Yâni, âlem-i nur olan Cennet'ten yıldızlara nur verip,
Cehennem'den nar ve hararet göndersin. Aynı halde o
Cehennem'in bir kısmını ehl-i azâba mesken ve mahbes yapsın.
Hem bir Fâtır-ı Hakim ki: Dağ gibi koca bir ağacı, tırnak
gibi bir çekirdekte saklar. Elbette o Zât-ı Zülcelâl'in
kudret ve hikmetinden uzak değildir ki, Küre-i Arz'ın
kalbindeki Cehennem-i Suğrâ çekirdeğinde Cehennem-i Kübrâ'yı
saklasın.Elhasıl: Cennet ve Cehennem, şecere-i hilkatten
ebed tarafına uzanıp eğilerek giden bir dalın iki
meyvesidir. Meyvenin yeri ise, dalın müntehasındadır. Hem şu
silsile-i kâinatın iki neticesidir. Neticelerin mahalleri,
silsilenin iki tarafındadır. Süflisi, sakili aşağı
tarafında; nuranisi, ulvisi yukarı tarafındadır. Hem şu
seyl-i şuunatın ve mahsûlat-ı mâneviye-i arziyenin iki
mahzenidir. Mahzenin mekânı ise, mahsûlâtın nev'ine göre,
fenası altında, iyisi üstündedir. Hem ebede karşı cereyan
eden ve dalgalanan mevcudat-ı seyyalenin iki havzıdır.
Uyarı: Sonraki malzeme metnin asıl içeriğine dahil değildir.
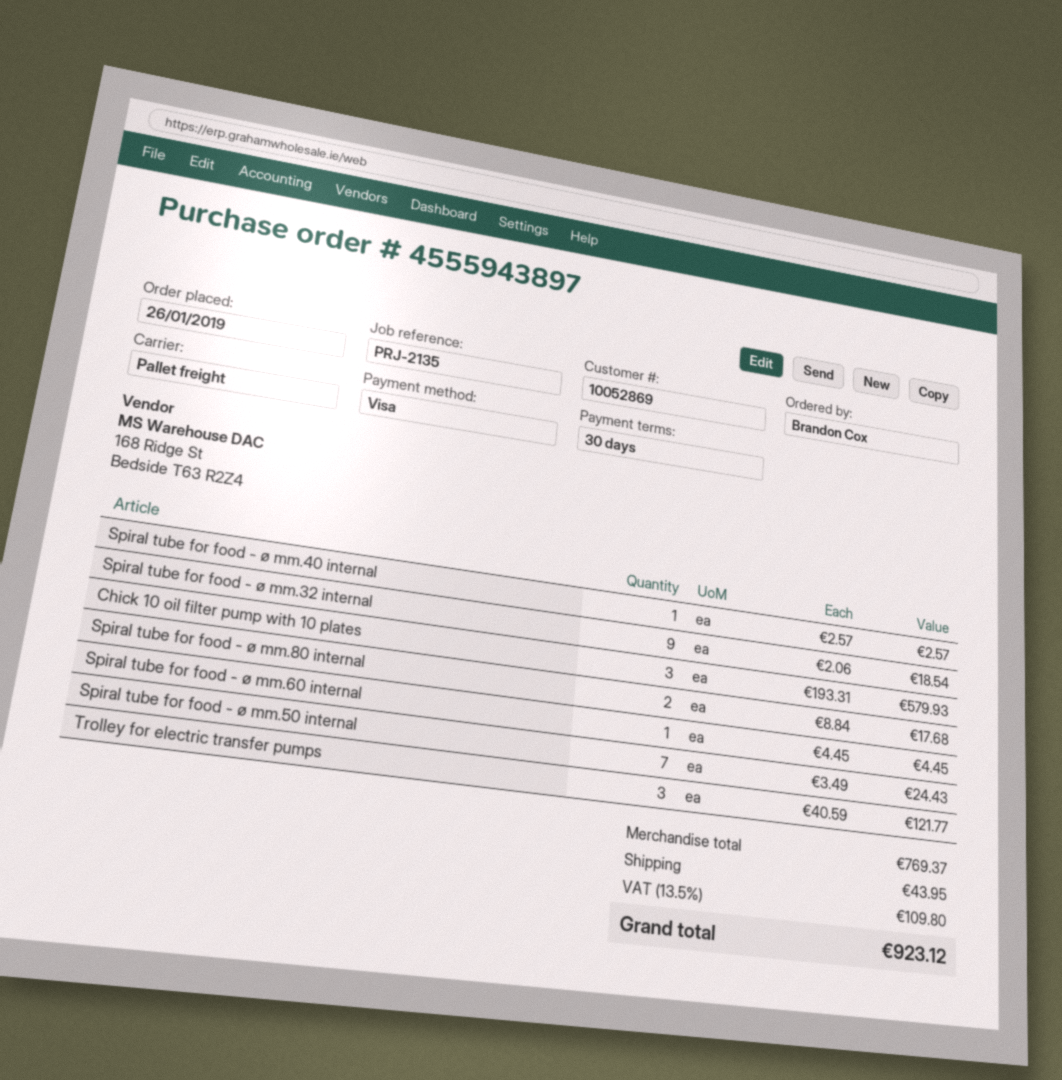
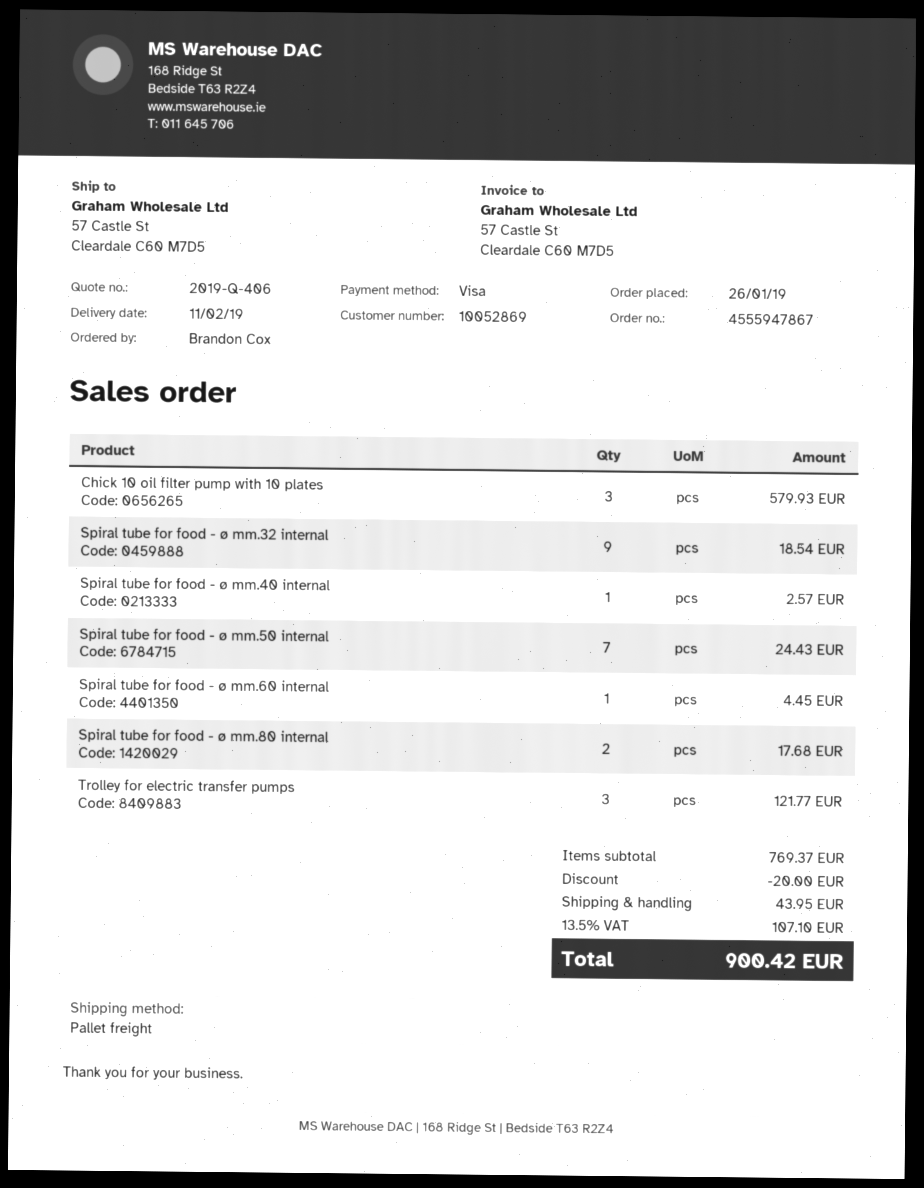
order number: 4555943897 -> 4555947867
discount: none -> 20.00
tax: 13.5% = 109.80 -> 13.5% = 107.10
total: 923.12 -> 900.42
Havzın yeri ise, seylin durduğu ve tecemmu' ettiği yerdedir.
Yâni habisâtı ve muzahrefâtı esfelde, tayyibâtı ve sâfiyâtı
âlâdadır. Hem lütuf ve kahrın, rahmet ve azametin iki
tecelligâhıdır. Tecelligâhın yeri ise, heryerde olabilir.
Rahmân-ı Zülcemâl ve Kahhâr-ı Zülcelâl nerede isterse
tecelligâhını açar.Amma Cennet ve Cehennem'in vücudları ise,
Onuncu ve Yirmisekizinci ve Yirmidokuzuncu Sözlerde gayet
kat'i bir surette isbat edilmiştir. Şurada yalnız bu kadar
deriz ki: Meyvenin vücudu dal kadar ve neticenin silsile
kadar ve mahzenin mahsulât kadar ve havzın ırmak kadar ve
tecelligâhın, rahmet ve kahrın vücudları kadar kat'i ve
yakîndir. M.)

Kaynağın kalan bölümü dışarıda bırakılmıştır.